- What this task involves -
Look through the records below for lines containing the string "child", and report how many there are, nothing else.

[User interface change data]
== Segment start ==
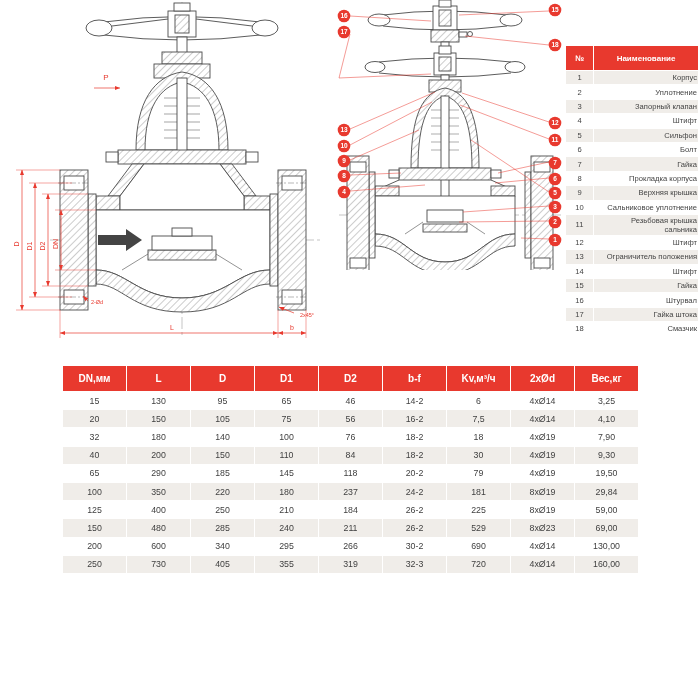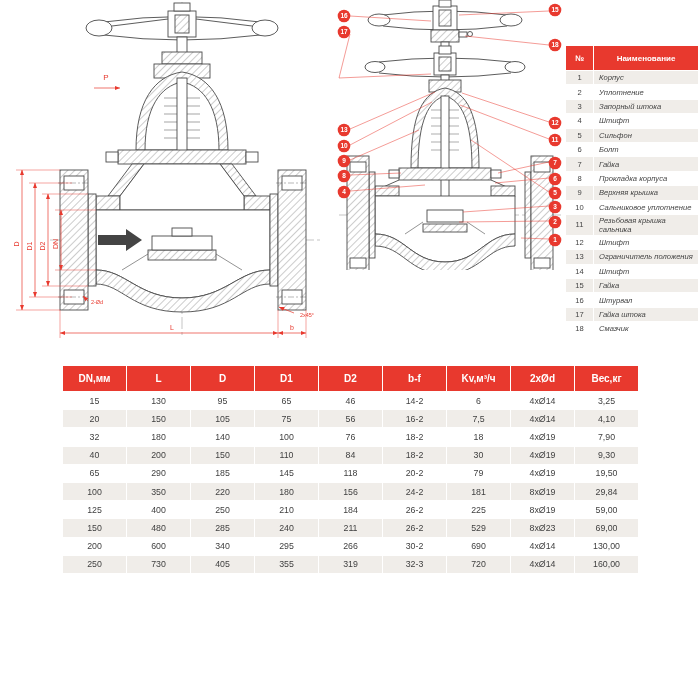--- a/index.html
+++ b/index.html
@@ -13,21 +13,21 @@
 
   
   .tbl-wrap table{border-collapse:separate;border-spacing:1px;width:100%;table-layout:fixed;}
   .tbl-wrap th{background:#e8392e;color:#fff;font-weight:bold;vertical-align:middle;}
   .tbl-wrap td{vertical-align:middle;background:#fff;}
 
   #parts-table{position:absolute;left:565px;top:45px;width:134px;}
   #parts-table th{font-size:8px;height:22px;}
   #parts-table th:first-child,#parts-table td:first-child{width:25px;text-align:center;}
   #parts-table td{font-size:7.6px;height:11.4px;color:#444;}
-  #parts-table td:last-child{text-align:left;padding-left:5px;font-style:italic;}
+  #parts-table td:last-child{text-align:right;padding-left:5px;}
   #parts-table tbody tr:nth-child(odd) td{background:#f0ede9;}
 
   #dims-table{position:absolute;left:62px;top:365px;width:577px;}
   #dims-table th{font-size:10px;height:23px;margin-top:8px;}
   #dims-table td{font-size:8.8px;height:15.2px;text-align:center;color:#3f3f3f;}
   #dims-table tbody tr:nth-child(even) td{background:#f0ede9;}
 </style>
 </head>
 <body>
 
@@ -331,21 +331,21 @@
         <tr>
           <td>1</td>
           <td>Корпус</td>
         </tr>
         <tr>
           <td>2</td>
           <td>Уплотнение</td>
         </tr>
         <tr>
           <td>3</td>
-          <td>Запорный штока</td>
+          <td>Запорный клапан</td>
         </tr>
         <tr>
           <td>4</td>
           <td>Штифт</td>
         </tr>
         <tr>
           <td>5</td>
           <td>Сильфон</td>
         </tr>
         <tr>
@@ -473,21 +473,21 @@
           <td>20-2</td>
           <td>79</td>
           <td>4xØ19</td>
           <td>19,50</td>
         </tr>
         <tr>
           <td>100</td>
           <td>350</td>
           <td>220</td>
           <td>180</td>
-          <td>156</td>
+          <td>237</td>
           <td>24-2</td>
           <td>181</td>
           <td>8xØ19</td>
           <td>29,84</td>
         </tr>
         <tr>
           <td>125</td>
           <td>400</td>
           <td>250</td>
           <td>210</td>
== Segment end ==
- Result for this task -
5